(Information shown)

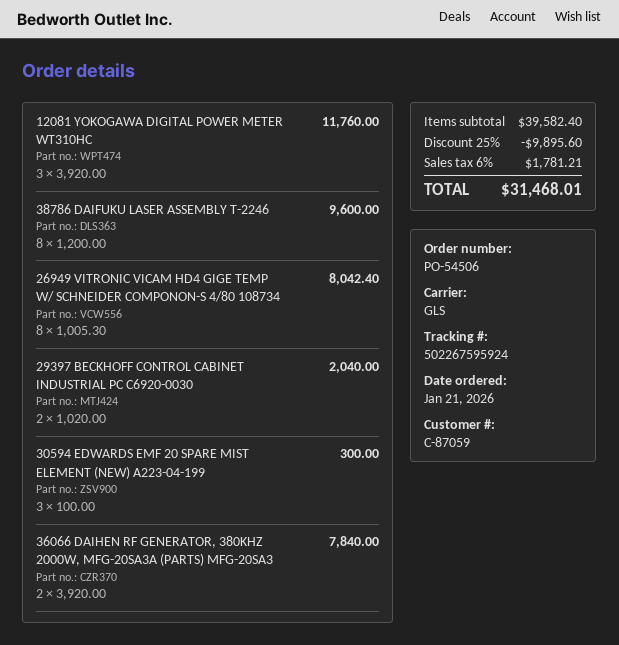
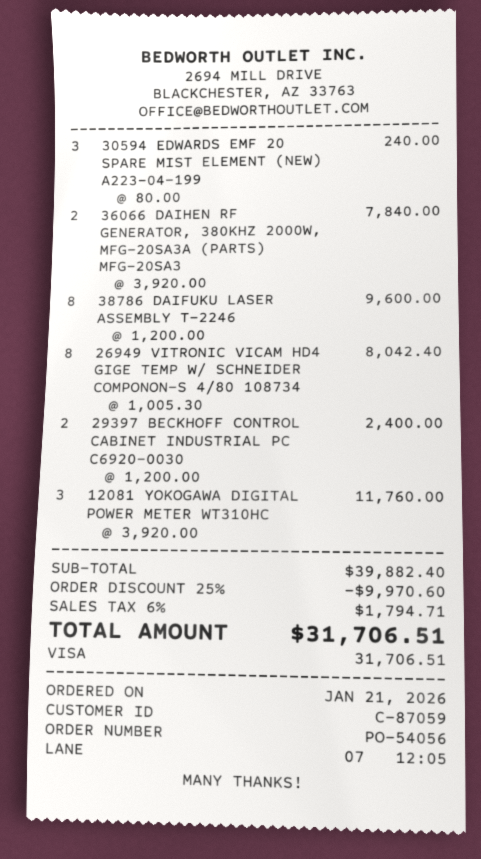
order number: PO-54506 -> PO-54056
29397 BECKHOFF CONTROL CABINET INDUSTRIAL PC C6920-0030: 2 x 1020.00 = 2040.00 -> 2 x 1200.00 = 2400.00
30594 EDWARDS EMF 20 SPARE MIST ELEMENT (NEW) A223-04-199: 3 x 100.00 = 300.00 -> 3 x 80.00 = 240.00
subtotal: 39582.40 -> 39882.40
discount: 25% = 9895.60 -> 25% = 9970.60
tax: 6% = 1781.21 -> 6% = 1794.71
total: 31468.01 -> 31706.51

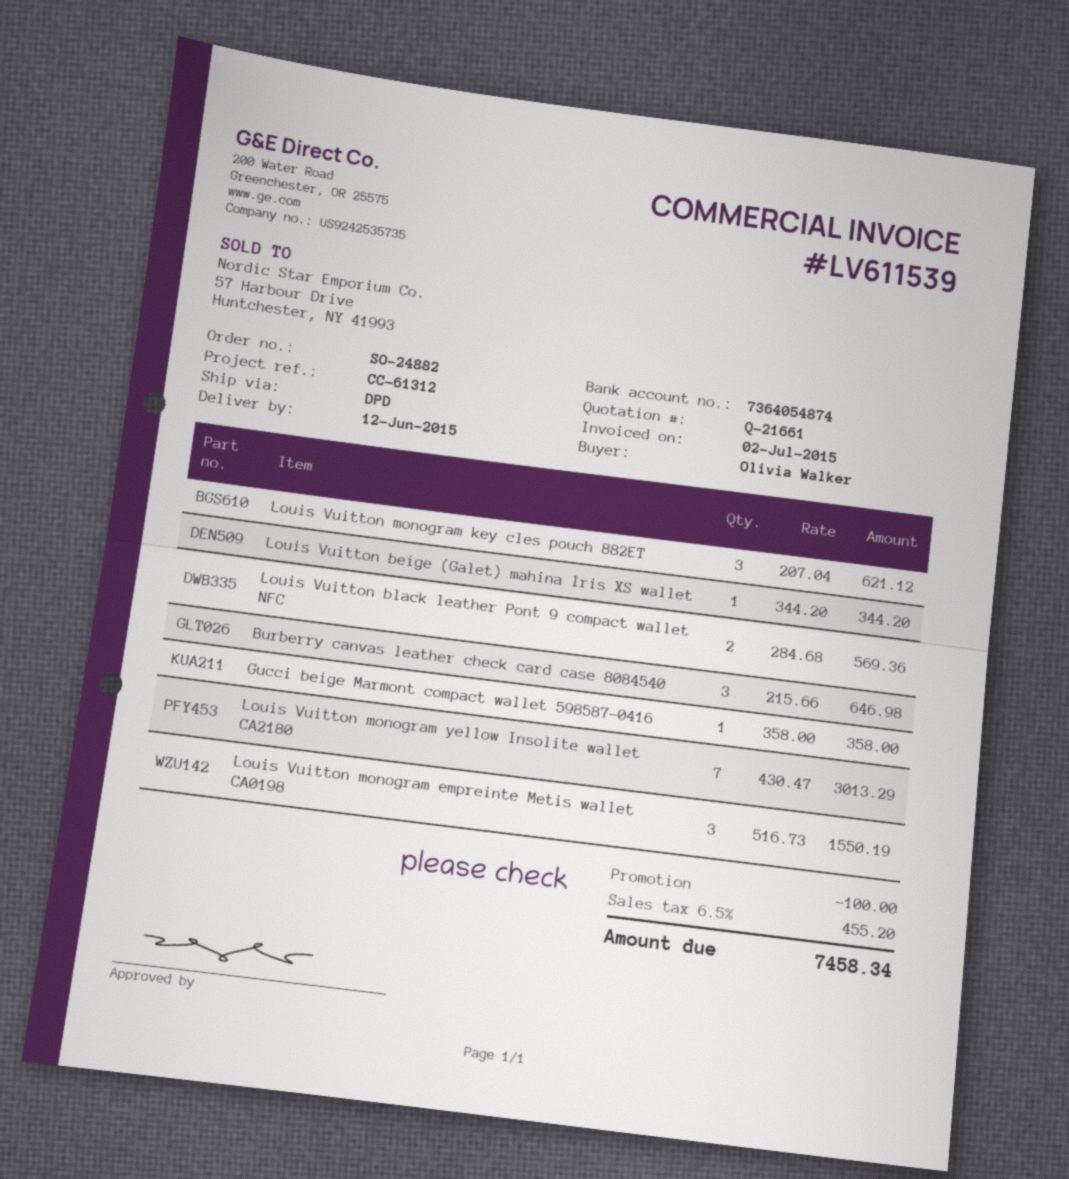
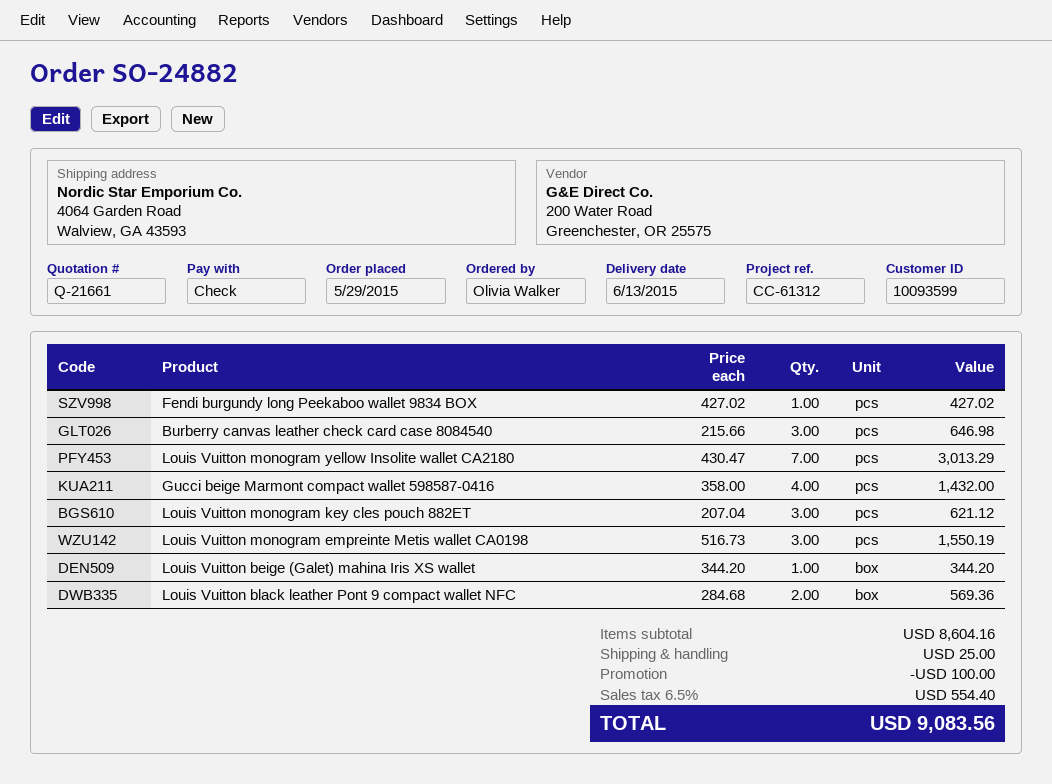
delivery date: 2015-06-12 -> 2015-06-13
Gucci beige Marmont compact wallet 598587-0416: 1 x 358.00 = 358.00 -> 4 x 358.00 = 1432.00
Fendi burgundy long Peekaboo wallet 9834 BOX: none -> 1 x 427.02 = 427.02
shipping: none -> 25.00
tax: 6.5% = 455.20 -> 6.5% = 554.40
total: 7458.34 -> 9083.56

(End Information shown)

**What is expected:**
In your reply, every line of the material should appear exactly as written, and no picture should.

**Expected output:**
order number: PO-54506 -> PO-54056
29397 BECKHOFF CONTROL CABINET INDUSTRIAL PC C6920-0030: 2 x 1020.00 = 2040.00 -> 2 x 1200.00 = 2400.00
30594 EDWARDS EMF 20 SPARE MIST ELEMENT (NEW) A223-04-199: 3 x 100.00 = 300.00 -> 3 x 80.00 = 240.00
subtotal: 39582.40 -> 39882.40
discount: 25% = 9895.60 -> 25% = 9970.60
tax: 6% = 1781.21 -> 6% = 1794.71
total: 31468.01 -> 31706.51

delivery date: 2015-06-12 -> 2015-06-13
Gucci beige Marmont compact wallet 598587-0416: 1 x 358.00 = 358.00 -> 4 x 358.00 = 1432.00
Fendi burgundy long Peekaboo wallet 9834 BOX: none -> 1 x 427.02 = 427.02
shipping: none -> 25.00
tax: 6.5% = 455.20 -> 6.5% = 554.40
total: 7458.34 -> 9083.56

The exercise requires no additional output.